I can't recall all the pithy and incisive remarks I had made on my first go, so I will have to try and do it all again.  Hyderabad Airport is exactly like an Indian airport should be.  It is a shinning, modern edifice, named for a great Indian politician staffed and run on  the post Raj Indian railways style.  There are legions of men in a multitude of uniforms scattered on plastic garden furniture around the concourse.  Are they there to hide the stains which are already appearing on the walls or do they have a real purpose?  What do they do with all those little pieces of paper which they make us fill in?  And how do they get them all into that ancient filling cupboard in the corner?  The rudeness of the man organising the queue for the immigration counter is spectacular and he saves his best invective for any hapless Indian who fails to understand his English.  Immigration complete I go to the over sized luggage counter to confirm that my bike has not made the journey.  There follows 40 minutes of form filling and stamping of papers for me to receive a receipt for my bike which I haven't got.  I walk blank-eyed past the customs men who are enjoying exploring the other passengers baggage and out into the large atrium.  The sounds of insects and birds roosting in the beams great me, as does that particular smell which is India!  I love it!

A young bloke asks if I want a Taxi and rather than say no and use a pre-paid taxi I say yes.  His taxi is an ancient Hyundai without a meter -of course - and we set off to look for a hotel.  He is an agreeable young chap and after a chai stop he drops me at the hotel I chose opposite the railway station.  I always find this is a good wheeze as if I get lost and forget the hotels name I only need to find the station.  Good room.  Great chai and snacks by the station.  Biriani restaurant next door.  It's bloody marvellous!

Brahmin Priest.

Wednesday 19 September 2012

Only Three Days Away From the Start

I am now only three days away from the start of the trip and things are beginning to hot up.  My brother-in-law Mark has sent my passport from the UK today by FedEx so I should get it in time.  This whole visa business has been fraught.  The visa website by VSF is one of the more baffling I have come across and I might have been better sending my passport to another office than the London one.  Any way, all's well that seems to end well and my visa is in my passport and my passport is on its way. 

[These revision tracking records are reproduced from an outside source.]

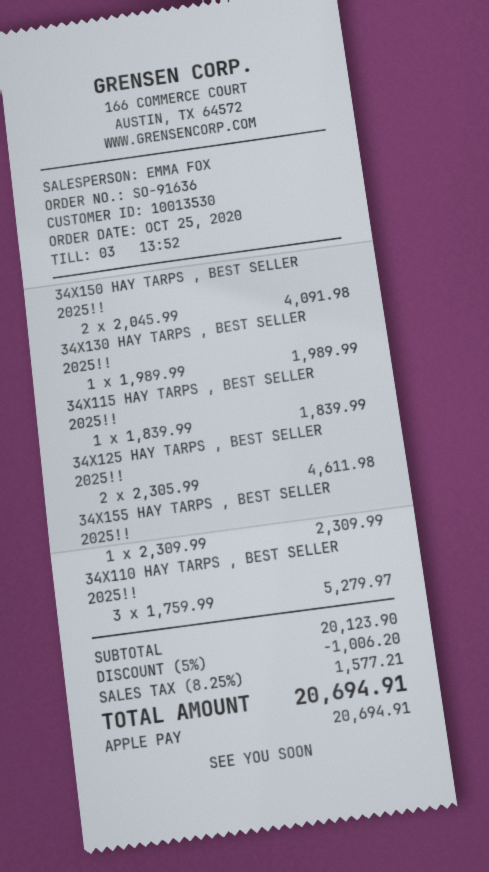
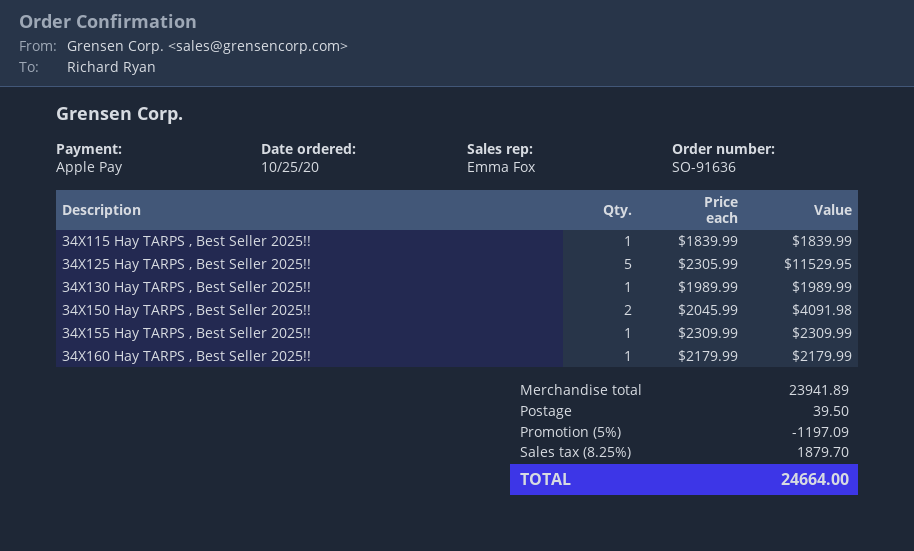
34X125 HAY TARPS , BEST SELLER 2025!!: 2 x 2305.99 = 4611.98 -> 5 x 2305.99 = 11529.95
34X110 HAY TARPS , BEST SELLER 2025!!: 3 x 1759.99 = 5279.97 -> none
34X160 Hay TARPS , Best Seller 2025!!: none -> 1 x 2179.99 = 2179.99
subtotal: 20123.90 -> 23941.89
discount: 5% = 1006.20 -> 5% = 1197.09
shipping: none -> 39.50
tax: 8.25% = 1577.21 -> 8.25% = 1879.70
total: 20694.91 -> 24664.00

I have started to pack my bike bags and find them remarkably light at the moment.  Maybe they will get heavier when I suddenly remember lots of things I can't do without for a month.  The Kindle is coming with me and is a lot lighter than the usual books.  The only problem is that the guide book is less easy to use.  So I suppose it doesn't matter that they don't even mention where I am going.  The direct route from Hyderabad to Kolkata goes through the south of Chhattisgarh, western Orissa and then West Bengal.  There are some interesting tribal regions to cross and a few sights to visit but for the most part it is virgin territory for the Lonely Planet + Rough Guide.  Non of this matters, as I am not going to tick off the sights but to try and re-live my last bike trip in India 20 years ago.  Recent visits have shown how fast urban India is changing and I must admit to a certain nostalgia for more sleepy rurality.  We shall see.  And as my ever tollerant wife Angie says "we shall see how your temper handles things". 

Friday 31 August 2012

Getting a Visa

Getting a visa is proving to be more difficult that I hoped.  Just got an email from the consulate saying that the pictures I sent are not the right size - standard passport not 2 x 2 inches - but that they also don't ship the passport back to France.  Ho Hum...

Thursday 30 August 2012

Nearly Three Weeks To Go

Nearly three weeks to go until my first solo trip to India.  Preparation is slow and I've broken the gears on my faithful Muddy Fox bike.  I suppose this is better here and now than there and then.  Too busy to train, seen my doctor who thinks I should survive, got most of the essentials either bought or sourced, yet to get my passport back from the Indian Consulate.